Peripheral airway inflammation and dysfunction are key elements in the pathogenesis of COPD. The exhaled alveolar fraction of nitric oxide (CANO) is an indirect biomarker of lung peripheral inflammation. We tested whether inhaled long-acting bronchodilators (LABA) can affect CANO and we evaluated correlations with lung mechanics in patients with COPD.
Two-centre, randomised, double blind, crossover study including COPD patients with moderate-to-severe airflow obstruction. Following a pharmacological washout, multi-flow exhaled fraction of NO (FENO), plethysmography, lung diffusion (DLCO), single breath nitrogen washout test and dyspnoea were measured in a crossover manner at baseline and 30, 60 and 180 min following administration of salmeterol (Sal) or formoterol fumarate (FF). (ClinicalTrials.gov, number NCT01853787).

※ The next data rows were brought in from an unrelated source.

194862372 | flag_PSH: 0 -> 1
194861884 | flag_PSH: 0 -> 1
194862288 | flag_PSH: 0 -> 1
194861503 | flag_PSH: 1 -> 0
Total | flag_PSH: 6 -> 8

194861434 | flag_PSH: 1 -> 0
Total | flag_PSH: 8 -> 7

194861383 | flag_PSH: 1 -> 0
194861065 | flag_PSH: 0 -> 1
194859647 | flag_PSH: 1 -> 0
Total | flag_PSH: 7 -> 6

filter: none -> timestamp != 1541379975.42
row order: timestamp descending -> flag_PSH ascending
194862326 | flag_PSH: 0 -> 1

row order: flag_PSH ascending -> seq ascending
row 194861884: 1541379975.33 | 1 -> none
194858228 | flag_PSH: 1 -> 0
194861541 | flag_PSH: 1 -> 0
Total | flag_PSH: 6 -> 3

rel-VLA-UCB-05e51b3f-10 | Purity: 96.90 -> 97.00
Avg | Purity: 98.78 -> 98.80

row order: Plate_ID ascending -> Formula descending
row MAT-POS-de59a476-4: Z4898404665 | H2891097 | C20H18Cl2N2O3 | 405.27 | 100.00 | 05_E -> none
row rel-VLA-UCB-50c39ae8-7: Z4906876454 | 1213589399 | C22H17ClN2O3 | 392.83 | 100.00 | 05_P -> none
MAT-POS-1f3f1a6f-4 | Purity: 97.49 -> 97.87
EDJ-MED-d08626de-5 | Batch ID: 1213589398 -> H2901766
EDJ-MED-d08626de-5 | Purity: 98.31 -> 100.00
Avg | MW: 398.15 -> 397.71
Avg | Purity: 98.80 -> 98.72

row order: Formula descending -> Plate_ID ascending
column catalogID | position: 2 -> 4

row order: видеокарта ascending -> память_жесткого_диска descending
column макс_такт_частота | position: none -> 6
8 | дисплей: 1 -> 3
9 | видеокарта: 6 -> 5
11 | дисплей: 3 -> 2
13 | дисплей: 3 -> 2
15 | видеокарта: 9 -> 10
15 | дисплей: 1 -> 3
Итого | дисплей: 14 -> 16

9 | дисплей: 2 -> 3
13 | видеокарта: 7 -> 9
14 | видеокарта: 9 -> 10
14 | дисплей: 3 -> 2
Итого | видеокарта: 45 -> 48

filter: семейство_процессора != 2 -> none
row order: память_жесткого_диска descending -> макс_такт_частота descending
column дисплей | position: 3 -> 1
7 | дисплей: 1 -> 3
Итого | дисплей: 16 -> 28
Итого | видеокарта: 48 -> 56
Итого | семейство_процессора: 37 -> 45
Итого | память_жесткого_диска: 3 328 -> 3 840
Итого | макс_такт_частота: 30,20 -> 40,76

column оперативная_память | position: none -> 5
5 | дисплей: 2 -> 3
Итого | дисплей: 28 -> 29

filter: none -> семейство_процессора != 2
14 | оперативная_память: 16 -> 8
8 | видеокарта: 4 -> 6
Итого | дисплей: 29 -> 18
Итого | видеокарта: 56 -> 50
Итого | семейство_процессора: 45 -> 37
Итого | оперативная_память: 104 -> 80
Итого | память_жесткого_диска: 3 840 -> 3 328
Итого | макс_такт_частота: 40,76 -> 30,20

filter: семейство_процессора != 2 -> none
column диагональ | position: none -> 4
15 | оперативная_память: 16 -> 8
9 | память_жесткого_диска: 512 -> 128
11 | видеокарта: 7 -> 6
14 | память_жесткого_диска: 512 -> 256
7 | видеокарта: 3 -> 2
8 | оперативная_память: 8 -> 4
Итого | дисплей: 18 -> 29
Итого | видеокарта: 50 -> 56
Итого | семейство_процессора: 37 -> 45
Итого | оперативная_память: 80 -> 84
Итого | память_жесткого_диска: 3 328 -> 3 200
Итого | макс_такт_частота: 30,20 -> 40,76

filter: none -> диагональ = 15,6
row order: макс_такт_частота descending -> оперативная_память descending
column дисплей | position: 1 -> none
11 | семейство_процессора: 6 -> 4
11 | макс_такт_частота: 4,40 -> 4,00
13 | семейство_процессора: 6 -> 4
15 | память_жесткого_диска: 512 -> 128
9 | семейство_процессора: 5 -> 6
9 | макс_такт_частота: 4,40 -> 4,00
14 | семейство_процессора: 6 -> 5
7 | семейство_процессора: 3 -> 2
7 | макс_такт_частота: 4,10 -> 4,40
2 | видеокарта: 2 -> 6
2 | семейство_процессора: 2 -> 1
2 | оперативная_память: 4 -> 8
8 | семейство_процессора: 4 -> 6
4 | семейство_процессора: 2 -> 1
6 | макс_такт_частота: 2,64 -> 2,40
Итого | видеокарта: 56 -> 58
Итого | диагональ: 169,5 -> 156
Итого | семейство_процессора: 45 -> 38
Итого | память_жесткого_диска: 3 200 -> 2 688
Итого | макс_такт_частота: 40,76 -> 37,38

Fort-five patients were enrolled (median age: 71.8 years; 84.4% males). At baseline, CANO correlated with airway resistances (r = 0.422), residual volume/total lung capacity (RV/TLC; r = 0.375), transfer factor (r= -0.463) and forced expiratory volume in 1 s (FEV1; r= -0.375, all P < 0.01). After LABA administration, we found a significant reduction of FENO that reached statistical significance at 180’; no difference was found between FF and S. Consistently, a significant reduction of CANO was documented at 60’ and 180’ compared to baseline for both FF and S (P < 0.01 and P < 0.05, respectively). Changes in CANO were correlated with changes in vital capacity (r=-44; P < 0.001) and RV/TLC (r = 0.56; P < 0.001), but not FEV1.
In COPD, direct correlations were found between the levels of CANO and the magnitude of peripheral airway dysfunction. LABA reduced CANO levels. The reduction was associated with improvement in functional parameters reflecting air trapping.